(Revision comparison data)

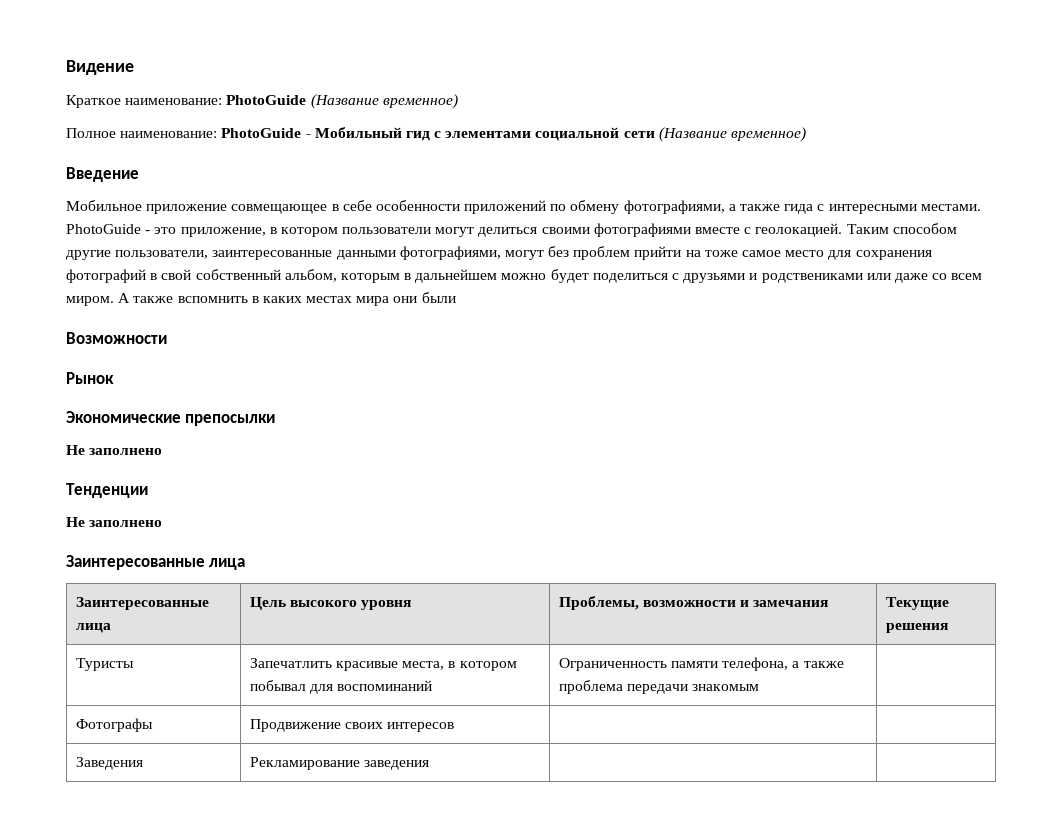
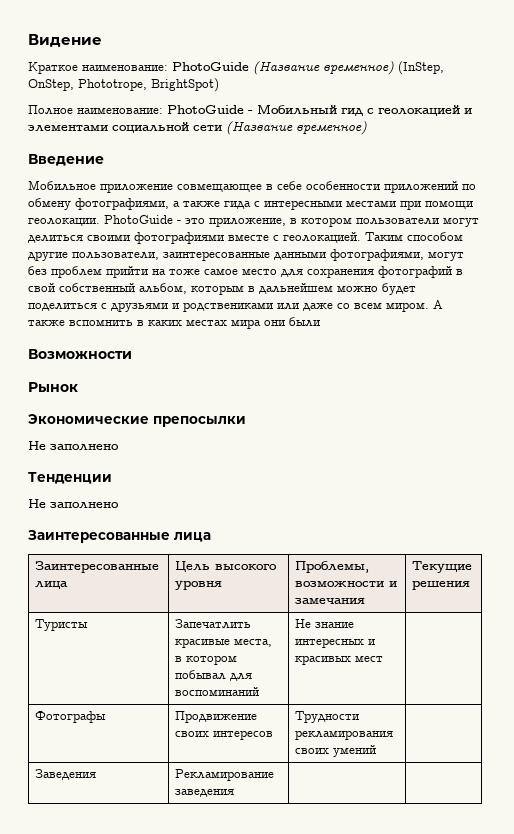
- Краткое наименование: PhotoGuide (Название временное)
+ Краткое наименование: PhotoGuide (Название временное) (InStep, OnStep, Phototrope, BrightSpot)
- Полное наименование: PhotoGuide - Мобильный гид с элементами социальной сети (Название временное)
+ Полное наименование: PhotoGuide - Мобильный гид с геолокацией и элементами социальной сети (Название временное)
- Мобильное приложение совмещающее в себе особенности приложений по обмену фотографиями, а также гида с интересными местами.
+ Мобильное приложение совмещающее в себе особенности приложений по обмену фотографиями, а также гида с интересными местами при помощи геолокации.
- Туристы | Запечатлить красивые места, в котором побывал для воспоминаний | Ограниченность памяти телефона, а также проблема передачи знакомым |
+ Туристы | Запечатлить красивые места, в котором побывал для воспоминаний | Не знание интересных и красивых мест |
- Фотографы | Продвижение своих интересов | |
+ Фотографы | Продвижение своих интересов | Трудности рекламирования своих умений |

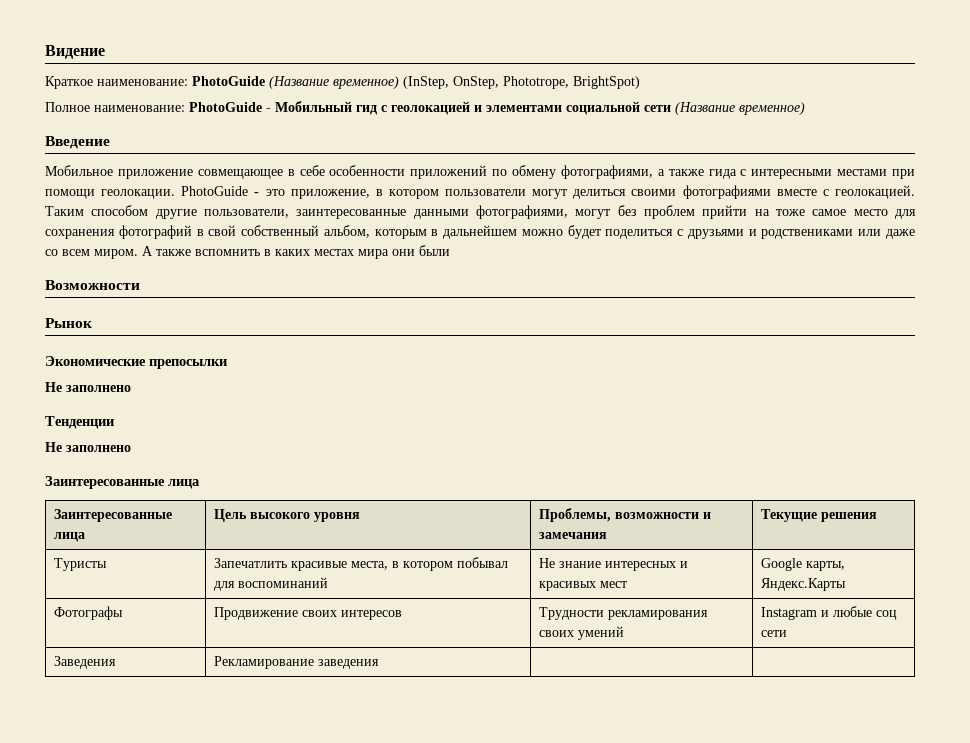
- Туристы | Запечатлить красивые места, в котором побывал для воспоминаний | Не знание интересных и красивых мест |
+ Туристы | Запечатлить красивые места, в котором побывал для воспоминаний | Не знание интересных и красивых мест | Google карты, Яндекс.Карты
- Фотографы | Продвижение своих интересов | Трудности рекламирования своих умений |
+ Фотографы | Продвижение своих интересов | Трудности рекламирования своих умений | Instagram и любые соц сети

---

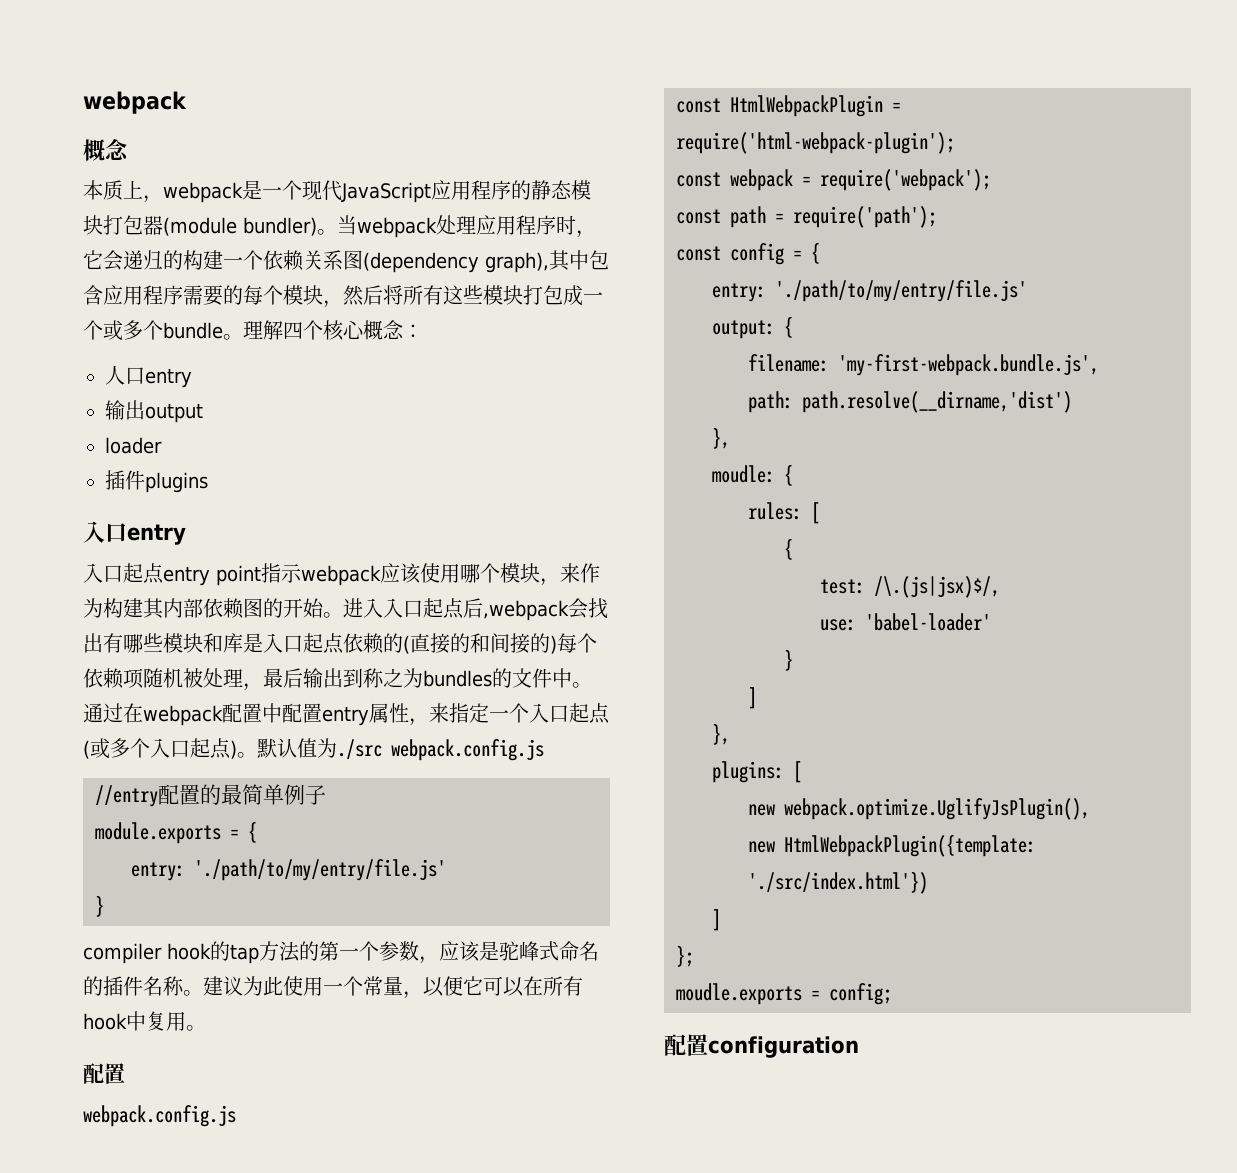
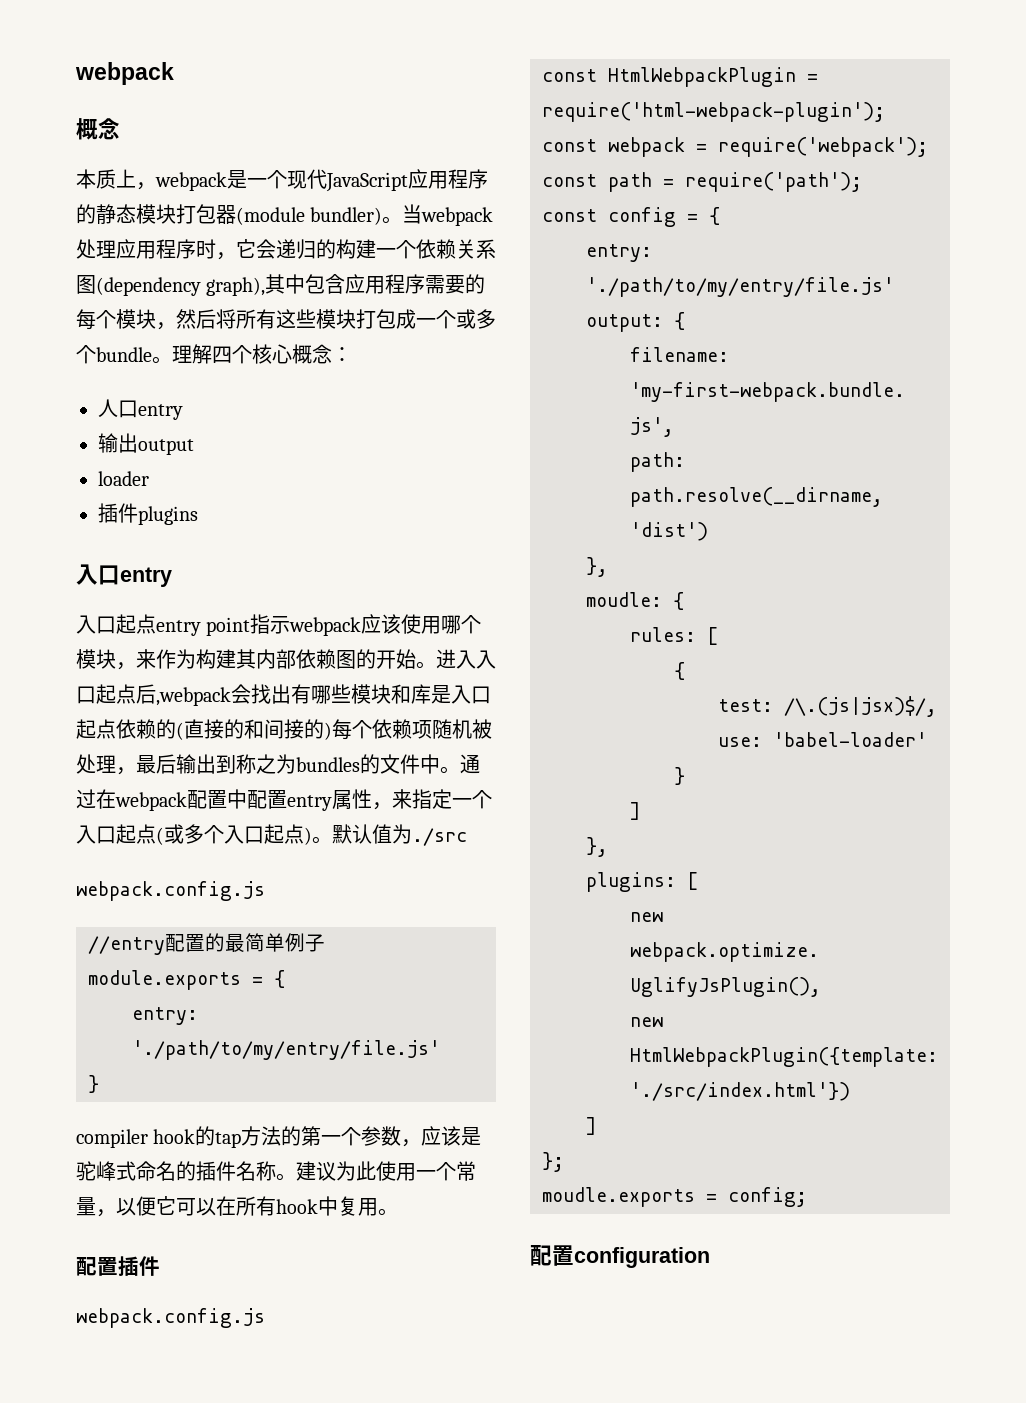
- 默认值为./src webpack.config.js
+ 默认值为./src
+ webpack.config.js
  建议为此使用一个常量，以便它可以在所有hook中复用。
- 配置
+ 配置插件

YOUR OBJECTIVE> All lines in the entries above that hold the word "Мобильное" need to be copied.

RESULT>
- Мобильное приложение совмещающее в себе особенности приложений по обмену фотографиями, а также гида с интересными местами.
+ Мобильное приложение совмещающее в себе особенности приложений по обмену фотографиями, а также гида с интересными местами при помощи геолокации.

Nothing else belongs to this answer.